(Dataset entries)
◆ ◆ ◆ ◆ ◆

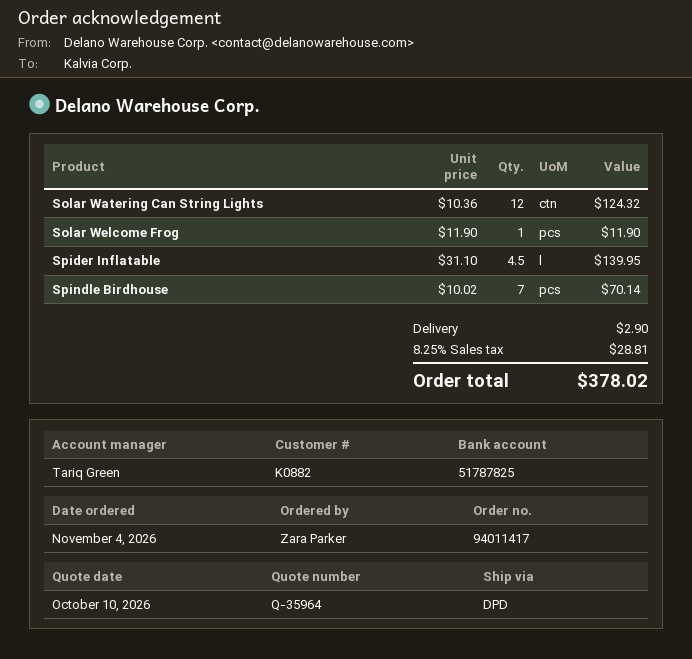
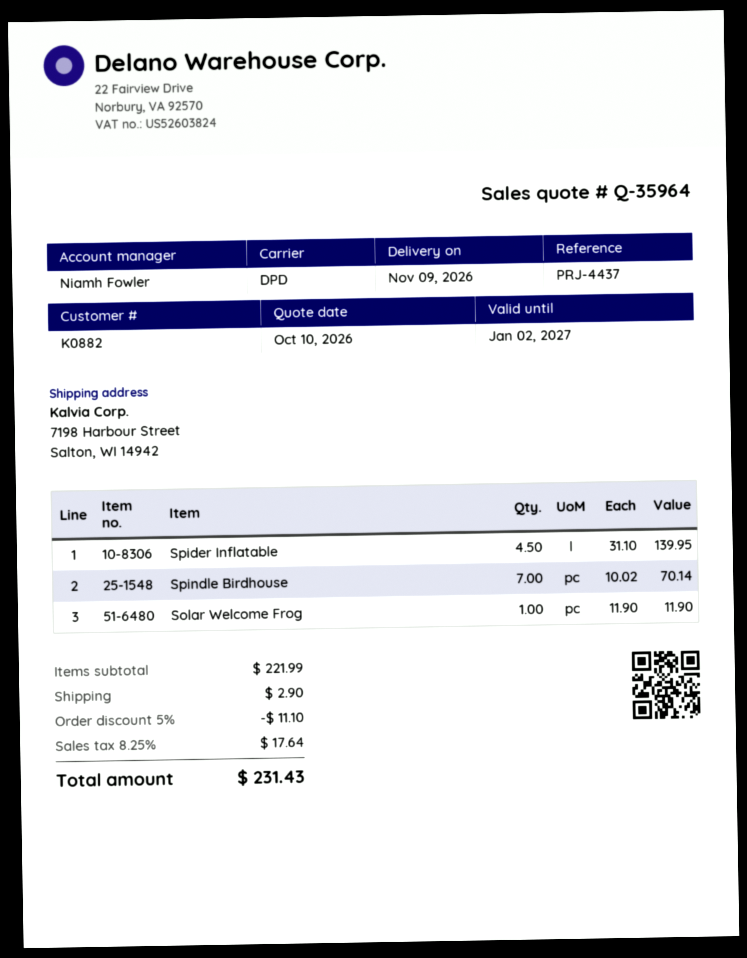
sales rep: Tariq Green -> Niamh Fowler
Solar Watering Can String Lights: 12 x 10.36 = 124.32 -> none
discount: none -> 5% = 11.10
tax: 8.25% = 28.81 -> 8.25% = 17.64
total: 378.02 -> 231.43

◆ ◆ ◆ ◆ ◆

- **Problem**
Without the pictures, give all the records above again exactly.

- **Output for this exercise**
sales rep: Tariq Green -> Niamh Fowler
Solar Watering Can String Lights: 12 x 10.36 = 124.32 -> none
discount: none -> 5% = 11.10
tax: 8.25% = 28.81 -> 8.25% = 17.64
total: 378.02 -> 231.43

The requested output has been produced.